“Futbolun savaşı yendiği gün…”
Haralambos Rossides
Kimine göre sorumlu Almanlar, kimine göre İngilizler, Fransızlar, Belçikalılar hatta Kanadalılardı. Savaşın ilk dört ayı içinde yüzbinlerce insan öldü veya yaralandı.
İki tarafın arasında doğa ve bir ölü bölge vardı. Zaman zaman yükselen beyaz bayrak, iki tarafın ölü ve yaralılarını toplamaları için birbirlerine zaman tanıyordu.

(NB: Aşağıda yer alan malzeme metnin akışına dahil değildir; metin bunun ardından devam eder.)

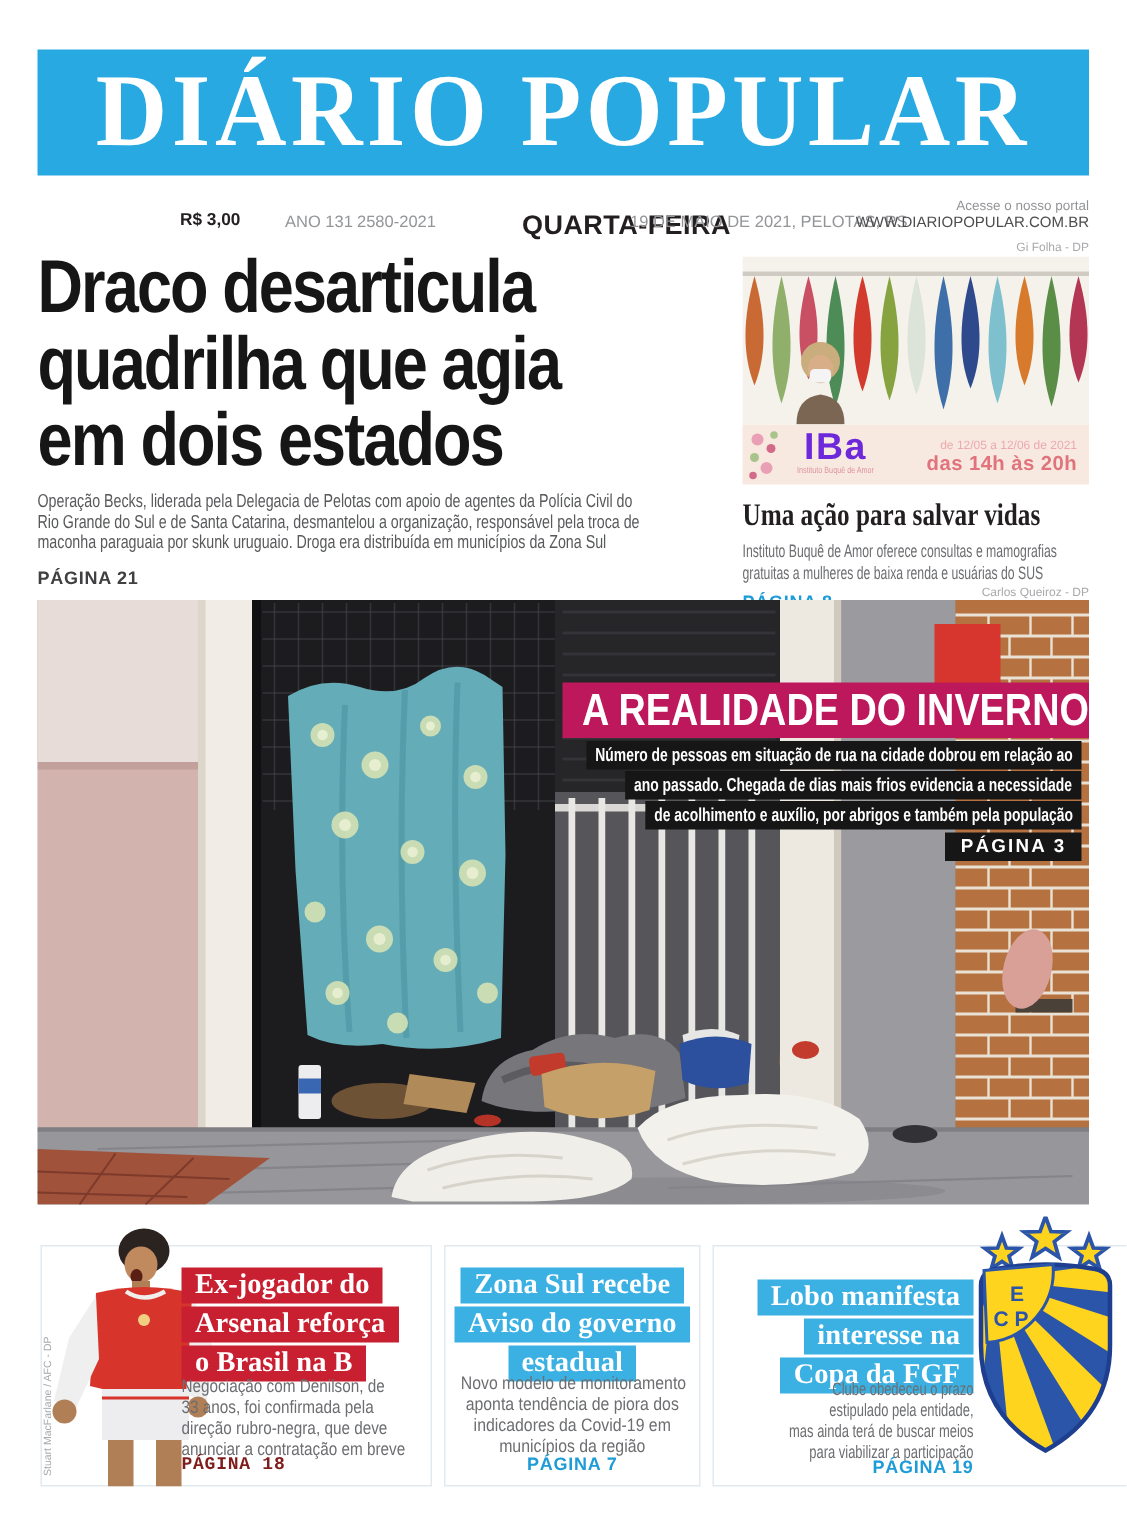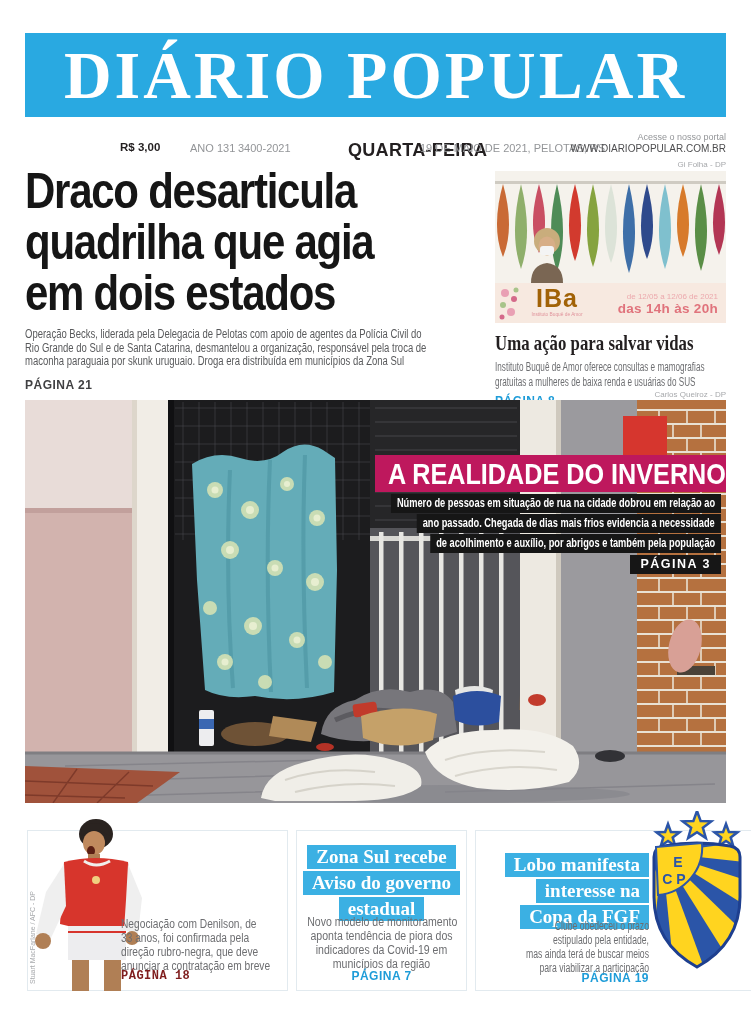"3400-2021" span.i-years { text: 3400-2021 -> 2580-2021 }
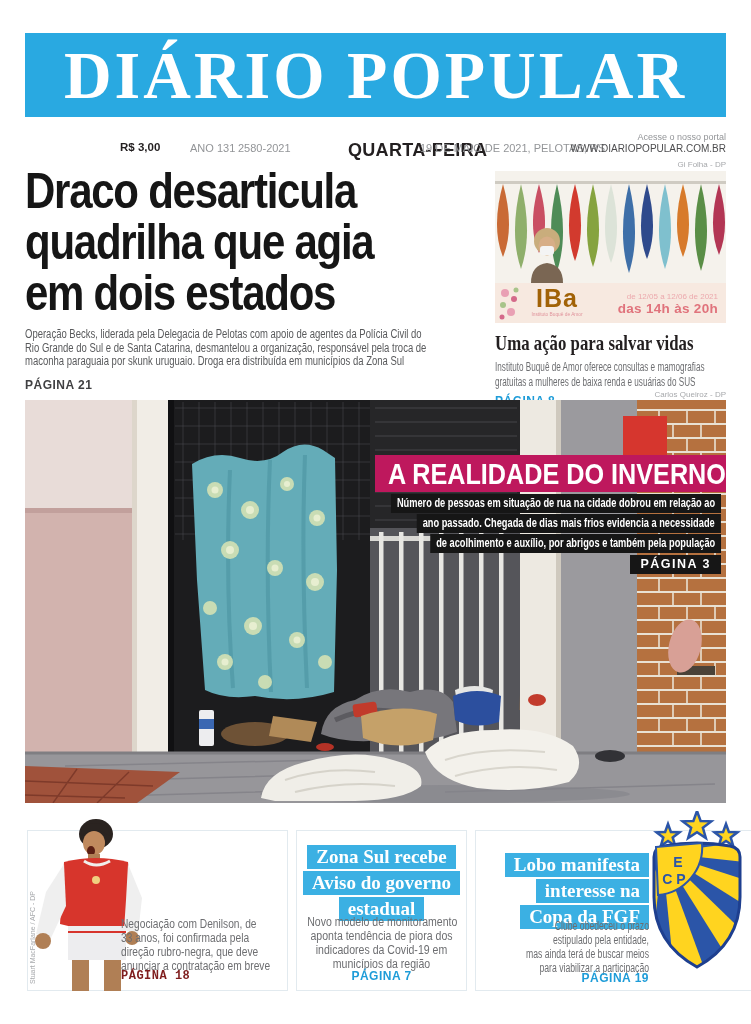"IBa" .iba-logo { color: #a16207 -> #6d28d9 }
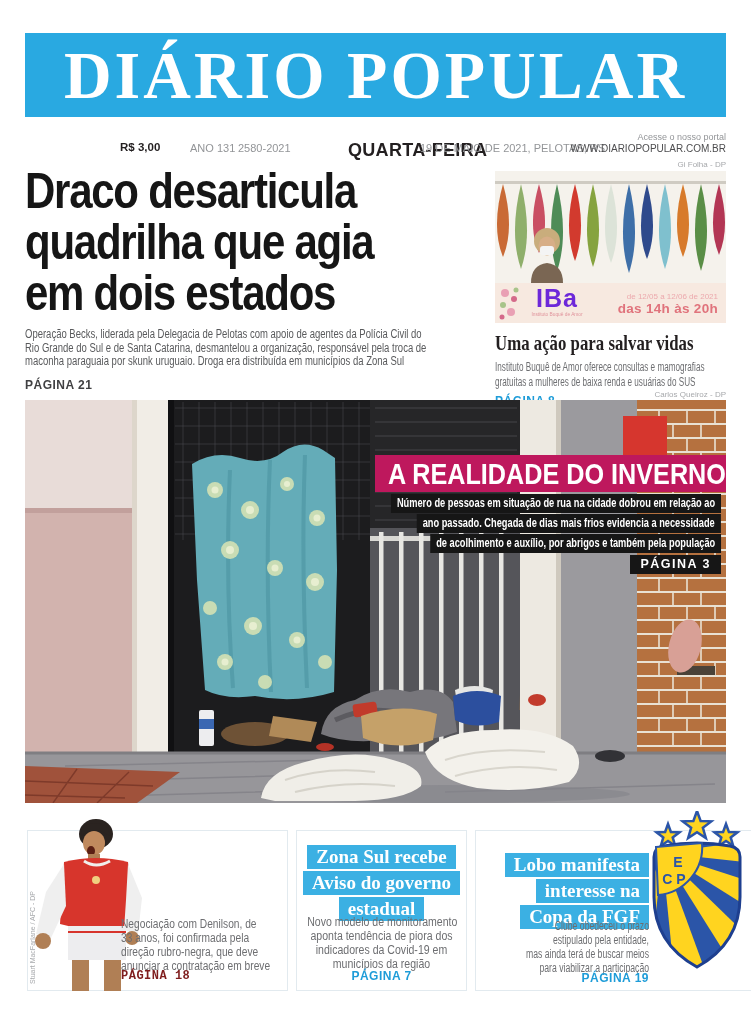"Ex-jogador do" div.strips { html: none -> <div> <div>Ex-jogador do</div> <div>Arsenal reforça</div> <div>o Brasil na B</div> </div> }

Bazılarının söylediğine göre, herşey İngilizce bilen bir Alman askerin cephenin karşısına geçmeyi başarmasıyla başladı. Uzun ve ateşli bir tartışmadan sonra nasıl olduysa İngiliz tarafından şarkılar yükselmeye başlamış. Cephedeki psikolojik hava birden bir kutlamaya dönüşmüş. Yirmi dört saatliğine ateşkes ilan edilmiş ve sadece beyaz bayrak çekilmişken girilebilen ara bölgede iki taraf futbol oynamışlar.
Dal parçaları, taşlar ve miğferlerini kullanarak derme çatma kaleler kurdular. Saman dallarını boş tenekelere sararak futbol topu haline getirdiler.
Ortaya çıkan bu dayanışma ve birliktelik duygusu, savaş makinesini bir süreliğine de olsa durdurmuştu. Silahlar susmuş ve farklılıklar bir kenara bırakılmıştı. İki taraf şimdi futbolun ortak dilini konuşuyorlardı.
Savaş cephesinde beklenmedik bir şekilde ortaya çıkan bu kutlama havasından memnun olmayanlar sadece komutanlardı. Bu eğlence, savaş ve kahramanlık duygularına tamamen zıttı. Kendilerini köşeye itilmiş hissetmişlerdi. Herkese cephelerine dönmelerini söylemişler fakat onları pek dinleyen olmamıştı. Söylenenlere göre aralarında bir İngiliz yüzbaşı ve bir Avusturyalı general vardı. İngiliz yüzbaşı “İyi Alman ölü Alman” diye bağırmış, Avusturyalı general de “Almanlar üstün ırktır” demişti. Avusturyalı generalin ismi Adolf’tu.
Manzara ertesi gün değişmişti. Kısa ateşkes sona ermiş ve iki taraf dört yıl sürecek kanlı bir savaşın içine sürüklenmişti.
Savaşın şiddet ve korku ortamı içinde bile, özelde futbol ve genelde sporun uluslararasında dostluk duygularını geliştirebileceği İkinci Dünya Savaşı’nda geçen bu örnekte açıkça görüldü. Futbol ve sportif aktiviteler, farklı gruplar arasında diyalog, işbirliği ve ortak yaşamı teşvik edebilir. Sonunda skorlar ne olursa olsun.
Yüz yıl kadar sonra, kuyularında hala insan kalıntıları bulunan, “insan hakları” ifadesinin ağızlardan düşmediği, siyasilerin yolsuzluklarının gözönünde olup yine de dürüstlük ve hukuktan bahsettikleri bir adada, “düşman” takımda futbol oynamak isteyen bir adam kendini ansızın fırtınanın ortasında buluverdi.
Neden nefreti ve farklılıkları bir kenara bırakmıştı? Neden yıllar boyu kendisine öğretilen hikayeleri ve senaryoları reddetmişti?
Onu affetmeyenler, bizim aramızda yaşayan “Avusturyalı generallerdir”.
Kaç yıl geçerse geçsin, her zaman yarattıkları nefret dünyasını tehdit eden her şeye karşı olacaklar. Çünkü onlar cephelerden, ara bölgelerden ve ölümden beslenirler.